## INSTRUCTIONS TO FOLLOW:
Looking at the listing below, work out the number of lines where the string "Last" shows up, and give that number only.
==== INFORMATION SUPPLIED ====
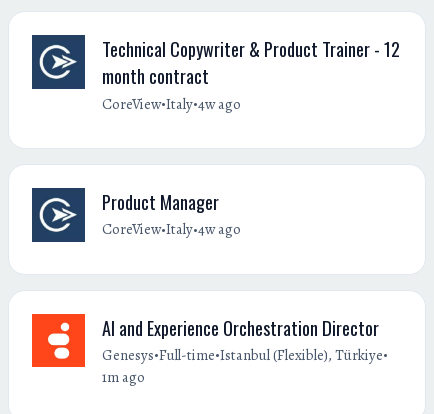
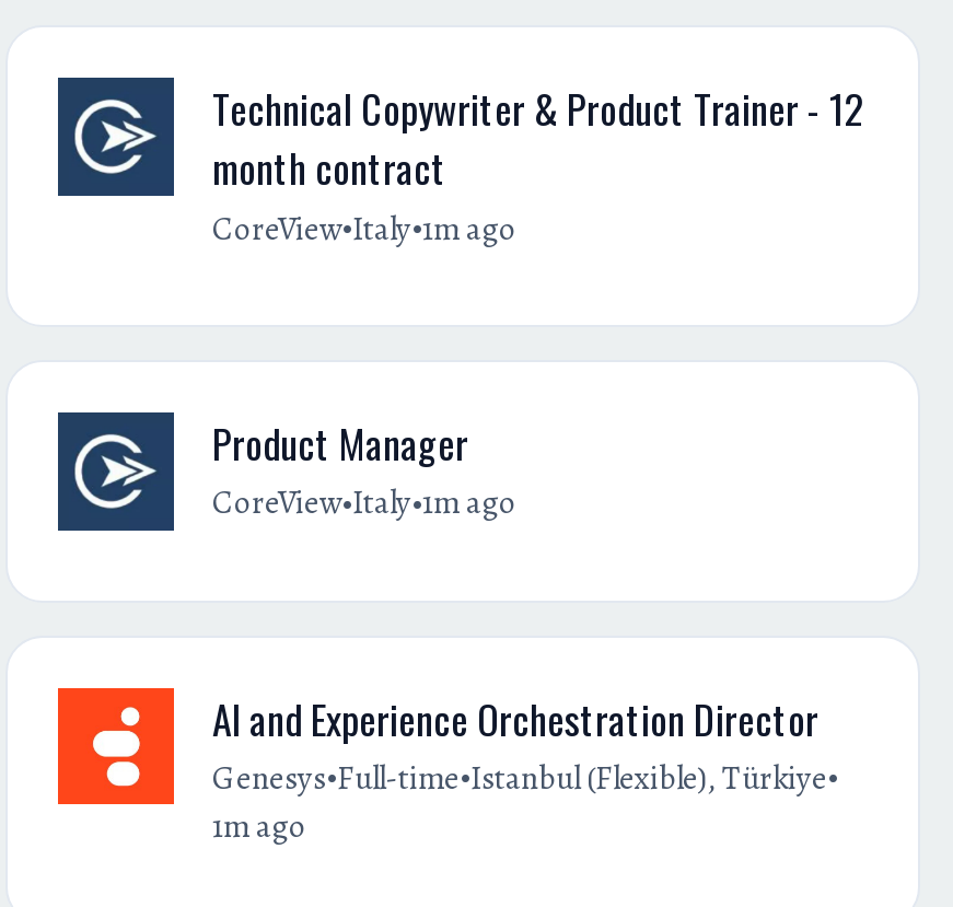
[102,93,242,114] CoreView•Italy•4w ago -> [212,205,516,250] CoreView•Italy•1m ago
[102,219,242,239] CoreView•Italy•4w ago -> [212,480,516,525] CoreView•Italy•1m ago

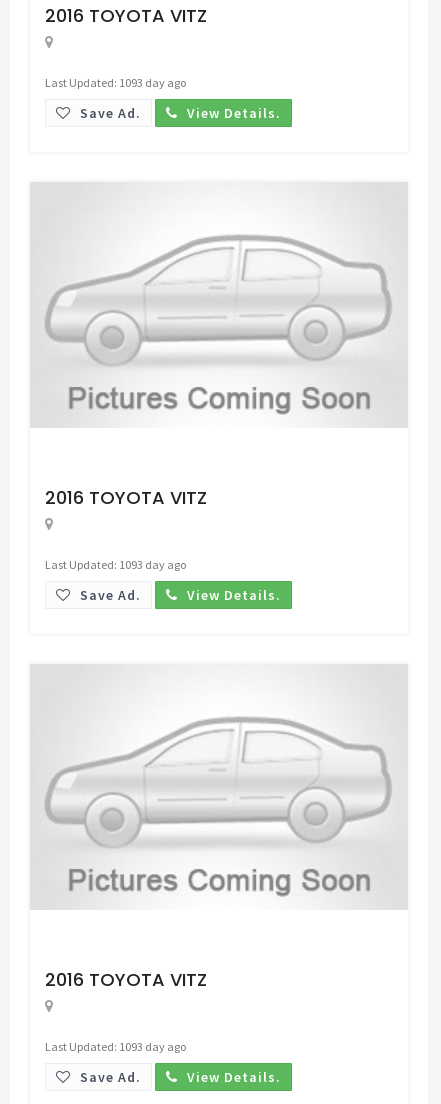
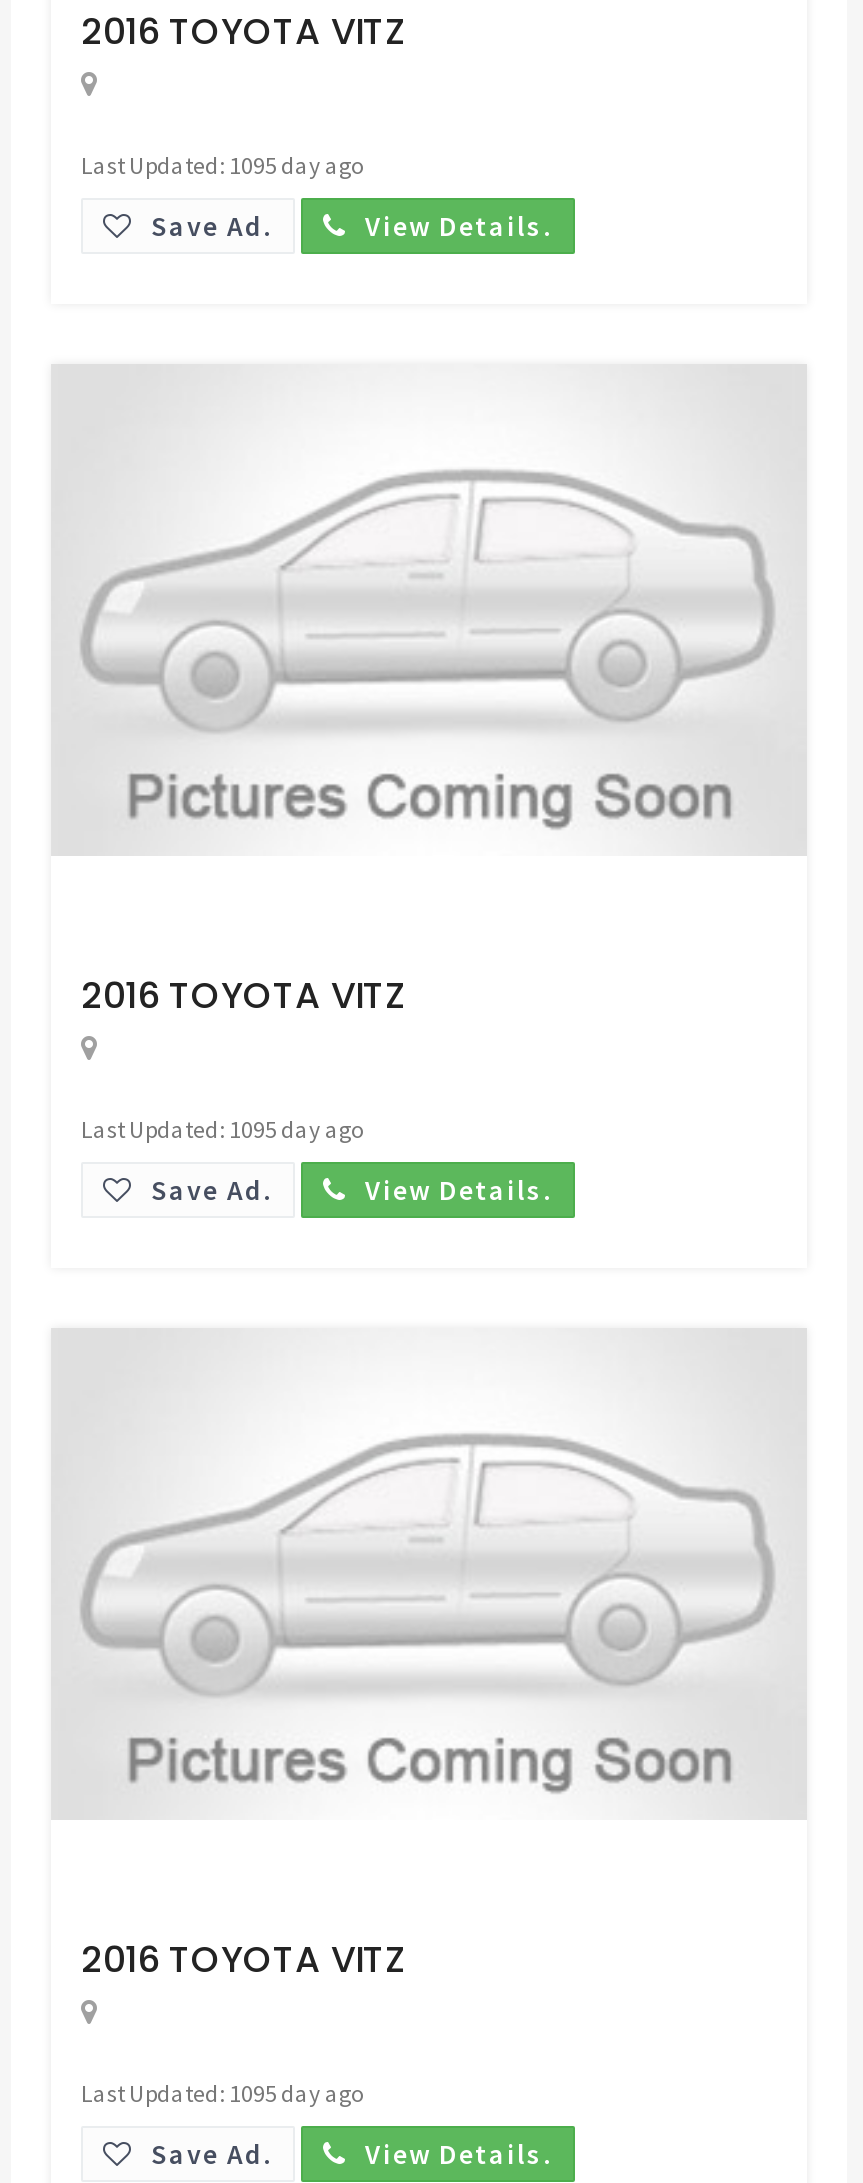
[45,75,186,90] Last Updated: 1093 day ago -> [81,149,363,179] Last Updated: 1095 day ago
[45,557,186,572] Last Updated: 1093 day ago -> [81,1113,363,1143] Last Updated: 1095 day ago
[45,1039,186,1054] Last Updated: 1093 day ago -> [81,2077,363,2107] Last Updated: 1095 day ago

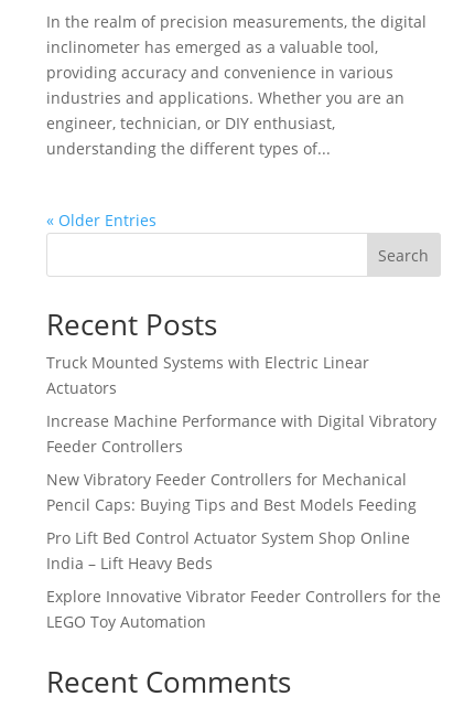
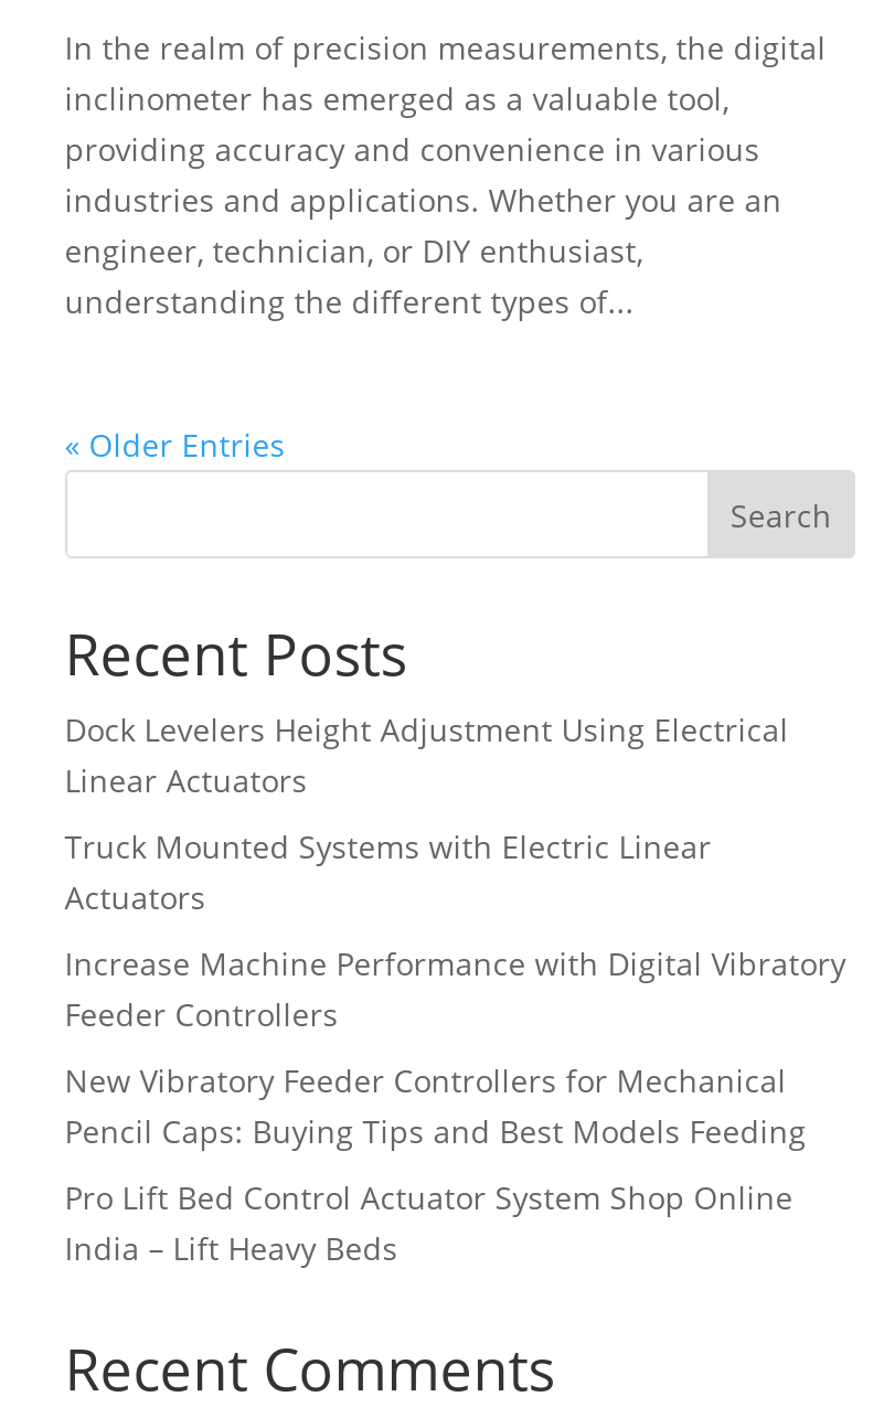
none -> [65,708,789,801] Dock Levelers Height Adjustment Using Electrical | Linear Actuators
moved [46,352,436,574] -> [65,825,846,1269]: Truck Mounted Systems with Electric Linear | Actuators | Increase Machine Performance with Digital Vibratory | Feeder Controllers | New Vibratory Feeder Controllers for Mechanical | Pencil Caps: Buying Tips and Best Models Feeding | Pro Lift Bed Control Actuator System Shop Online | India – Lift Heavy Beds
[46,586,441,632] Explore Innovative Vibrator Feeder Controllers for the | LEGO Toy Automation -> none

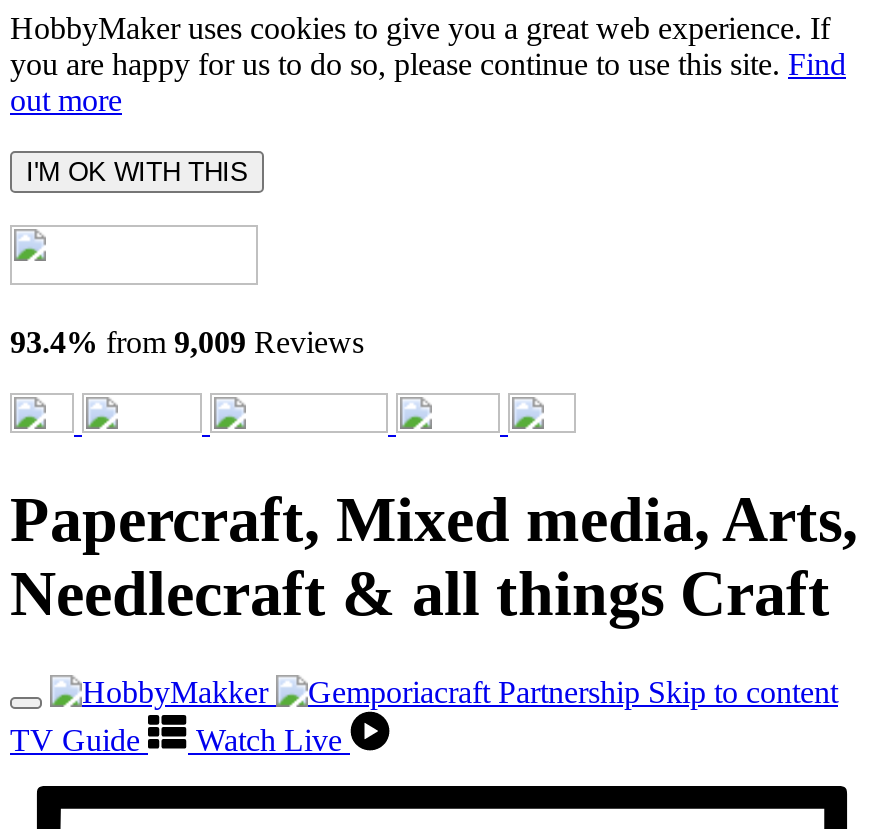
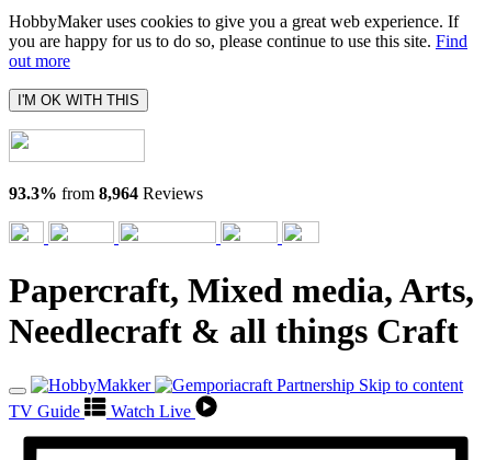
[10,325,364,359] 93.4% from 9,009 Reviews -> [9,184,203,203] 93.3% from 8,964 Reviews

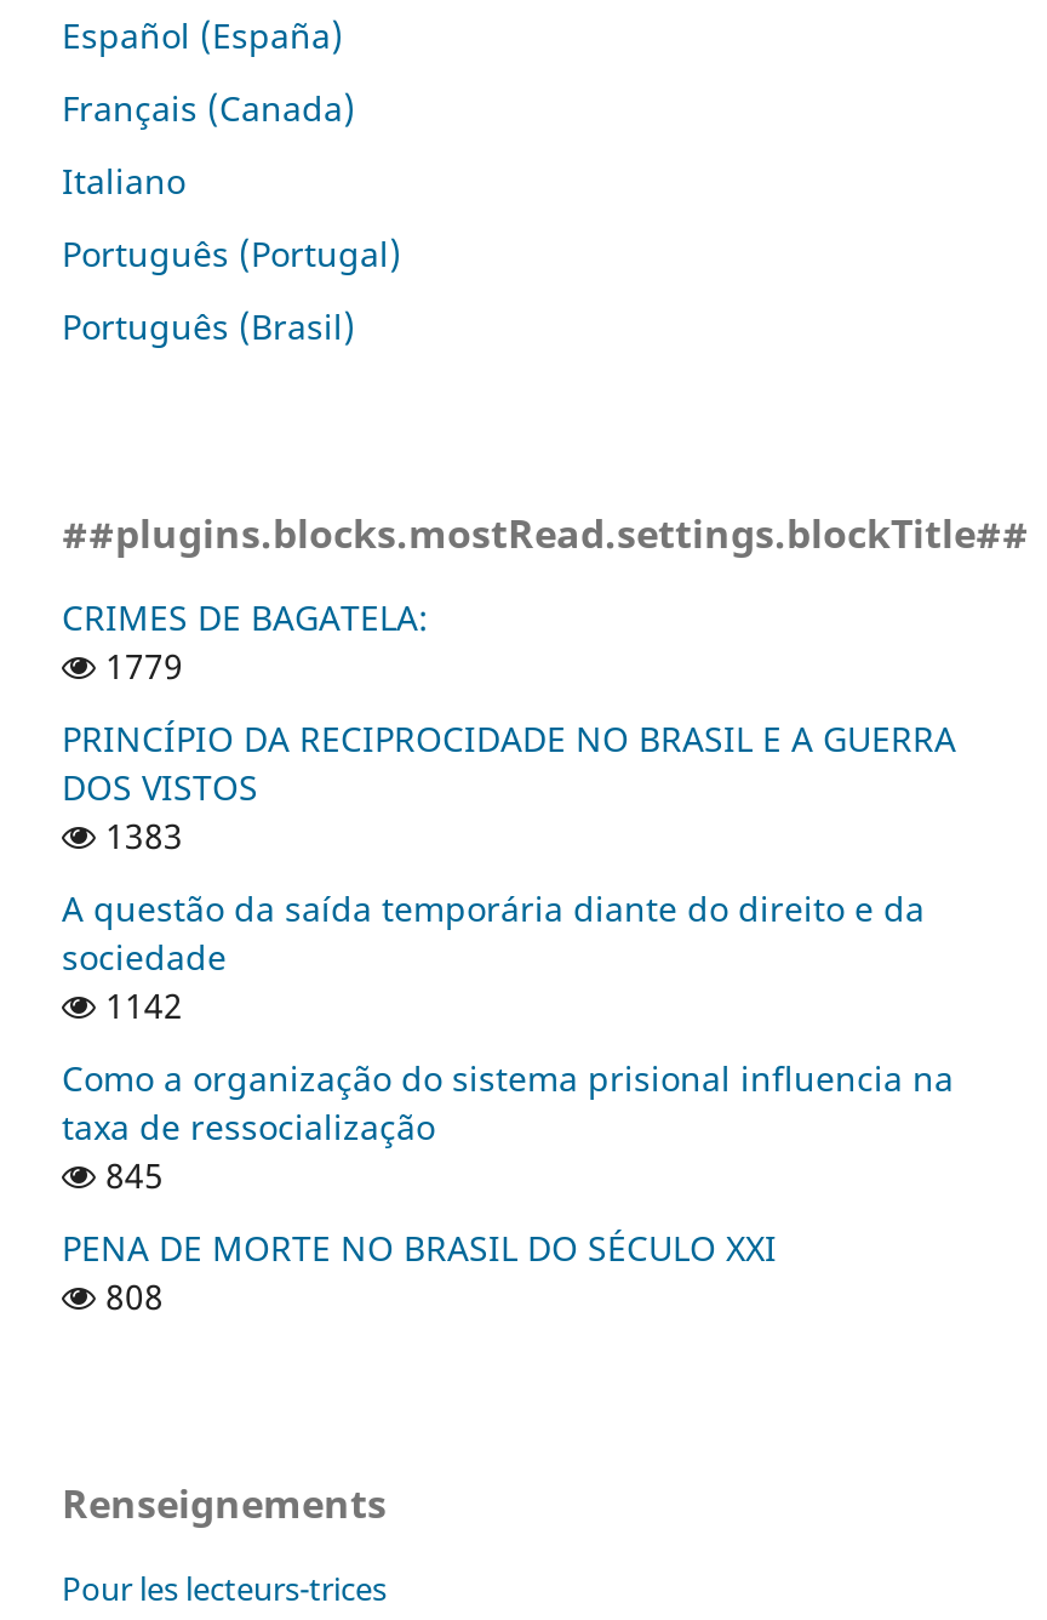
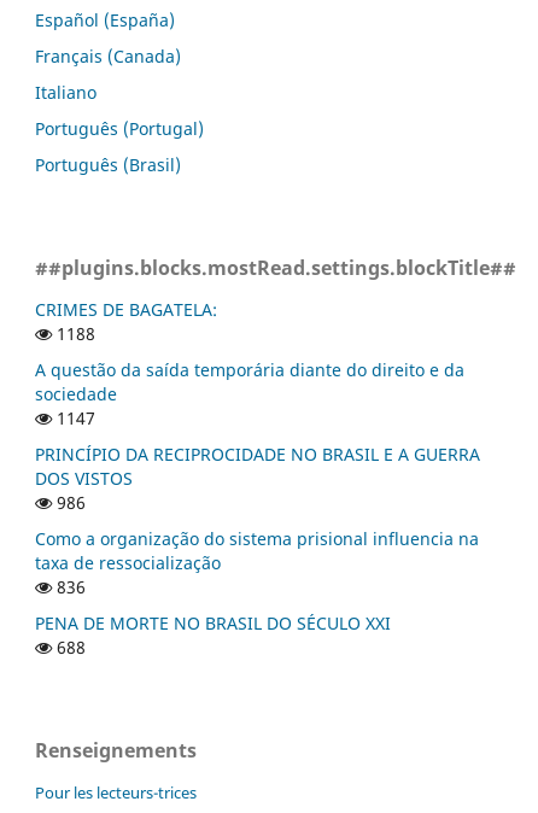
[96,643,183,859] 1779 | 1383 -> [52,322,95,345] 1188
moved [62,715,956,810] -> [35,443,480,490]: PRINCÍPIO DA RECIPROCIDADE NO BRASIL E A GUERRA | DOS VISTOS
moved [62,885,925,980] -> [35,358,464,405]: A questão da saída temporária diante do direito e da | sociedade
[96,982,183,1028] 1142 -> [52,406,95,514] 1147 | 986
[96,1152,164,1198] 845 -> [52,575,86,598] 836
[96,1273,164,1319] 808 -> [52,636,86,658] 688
====
## REPLY:
3